EXERCISE INPUT:
━━━
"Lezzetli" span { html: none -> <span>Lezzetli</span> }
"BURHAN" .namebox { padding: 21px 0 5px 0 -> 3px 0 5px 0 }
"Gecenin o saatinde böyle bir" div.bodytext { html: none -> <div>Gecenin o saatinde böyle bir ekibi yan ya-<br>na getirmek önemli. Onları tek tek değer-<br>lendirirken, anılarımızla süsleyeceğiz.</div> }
━━━
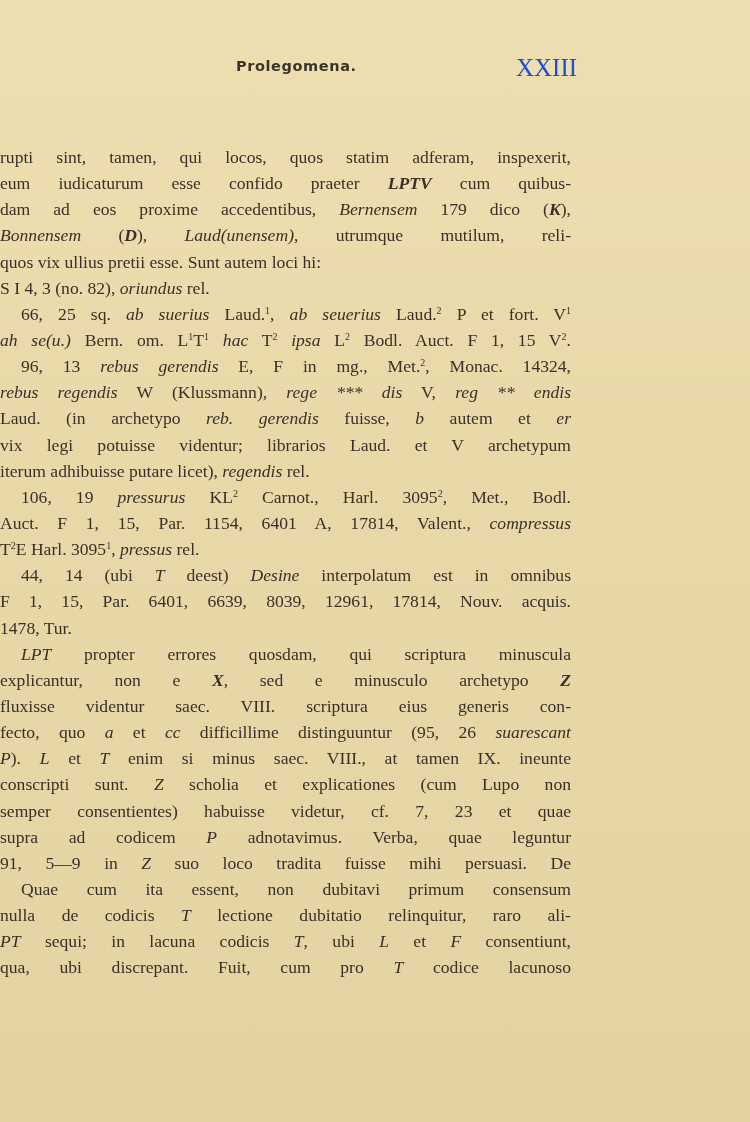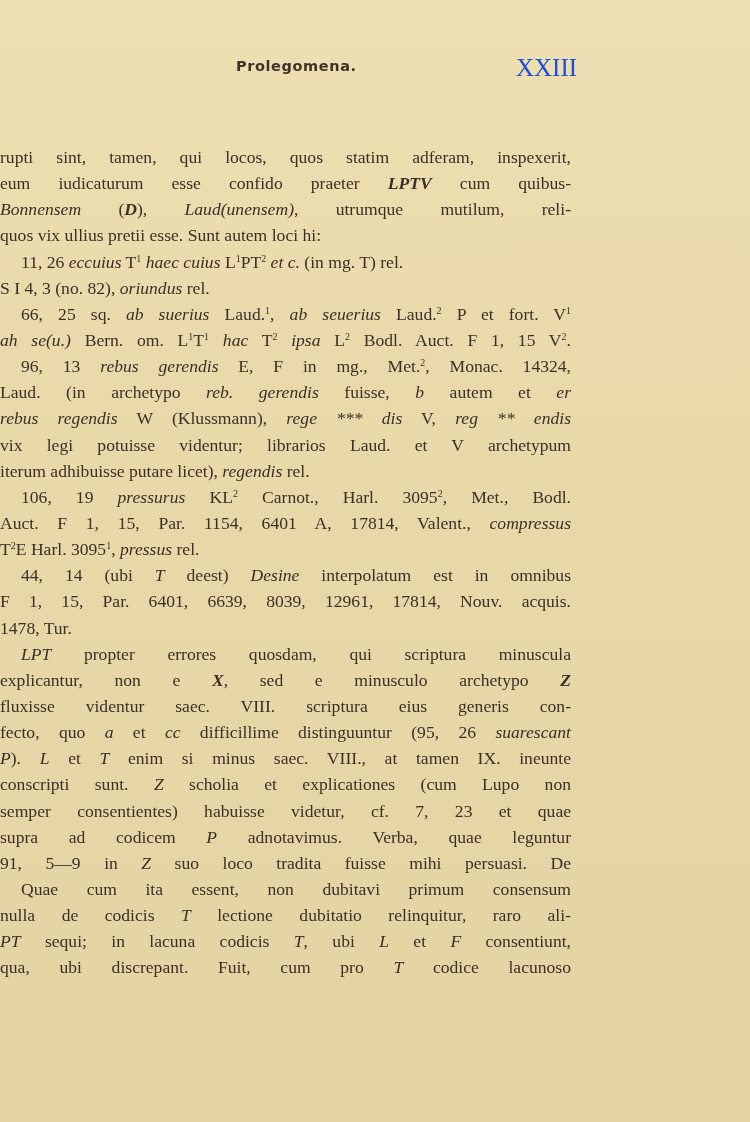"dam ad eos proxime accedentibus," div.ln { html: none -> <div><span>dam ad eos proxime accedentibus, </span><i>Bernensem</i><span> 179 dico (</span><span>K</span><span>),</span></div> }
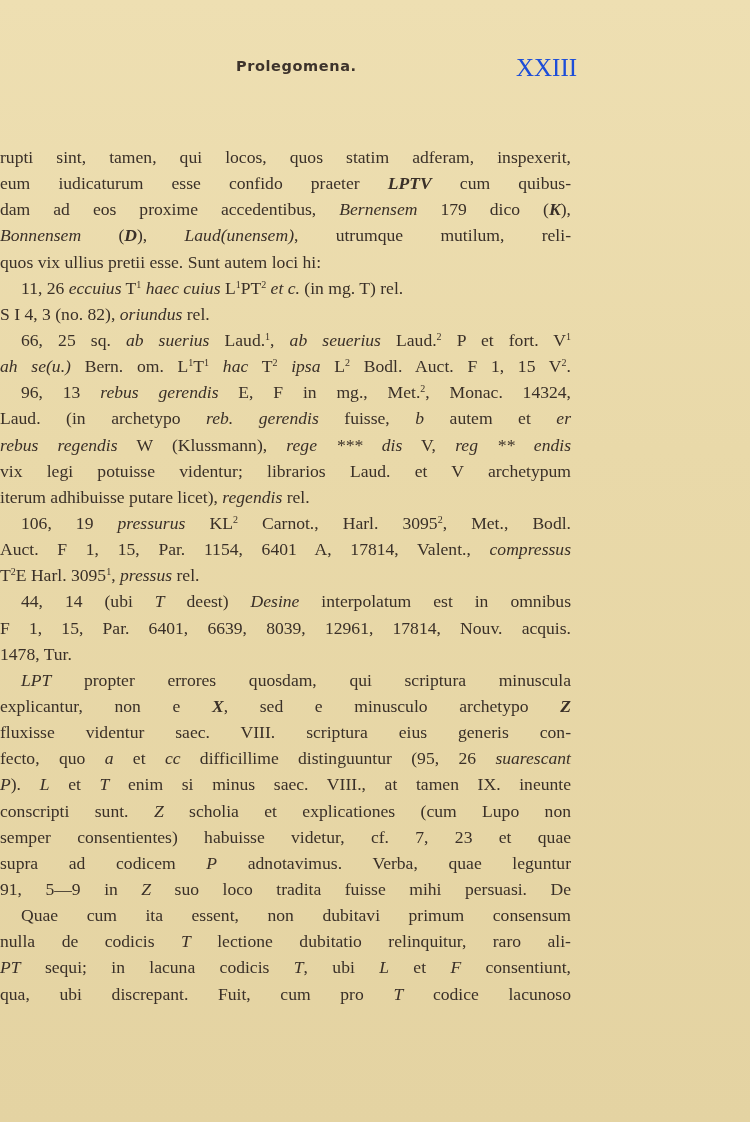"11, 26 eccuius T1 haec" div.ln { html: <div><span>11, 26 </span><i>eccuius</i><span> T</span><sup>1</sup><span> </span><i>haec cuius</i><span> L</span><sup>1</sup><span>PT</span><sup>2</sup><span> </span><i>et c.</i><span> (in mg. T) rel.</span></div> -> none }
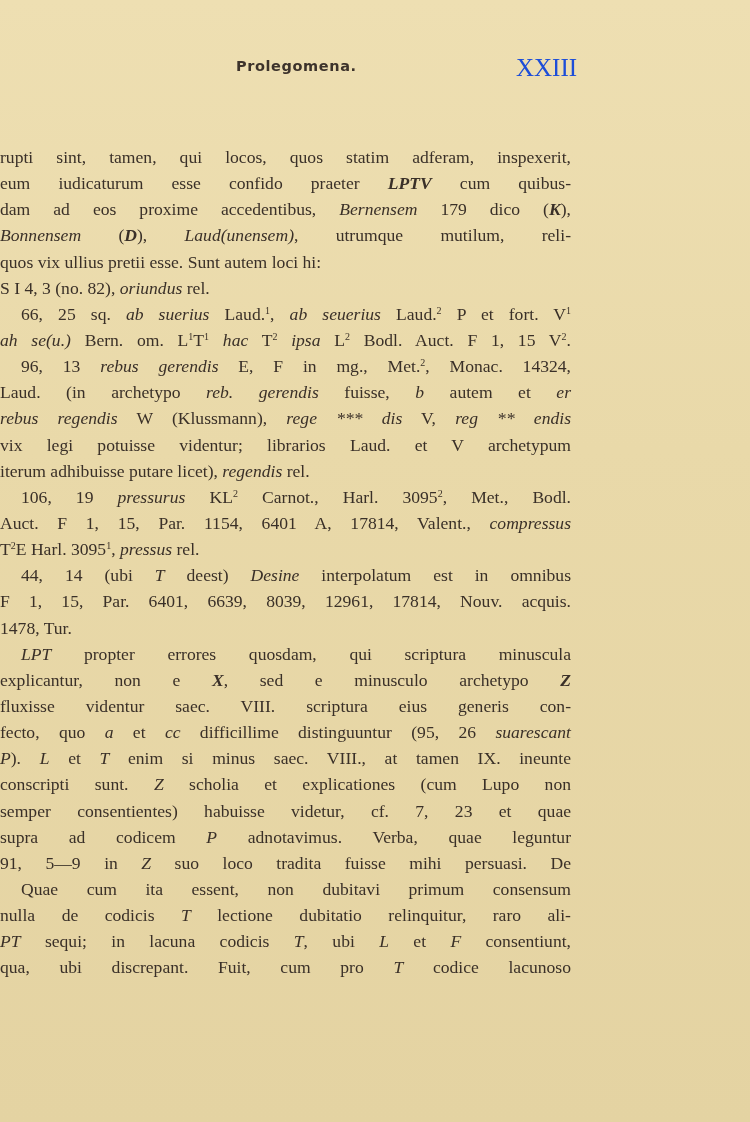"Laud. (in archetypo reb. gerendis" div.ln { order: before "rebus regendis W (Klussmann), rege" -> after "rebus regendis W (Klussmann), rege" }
━━━
WHAT TO DO:
Once the line with "26 eccuius T1" is found above, print it and every line after it through the line with "(in archetypo reb.", exactly. Pictures stay out.

SOLVED EXERCISE:
"11, 26 eccuius T1 haec" div.ln { html: <div><span>11, 26 </span><i>eccuius</i><span> T</span><sup>1</sup><span> </span><i>haec cuius</i><span> L</span><sup>1</sup><span>PT</span><sup>2</sup><span> </span><i>et c.</i><span> (in mg. T) rel.</span></div> -> none }
"Laud. (in archetypo reb. gerendis" div.ln { order: before "rebus regendis W (Klussmann), rege" -> after "rebus regendis W (Klussmann), rege" }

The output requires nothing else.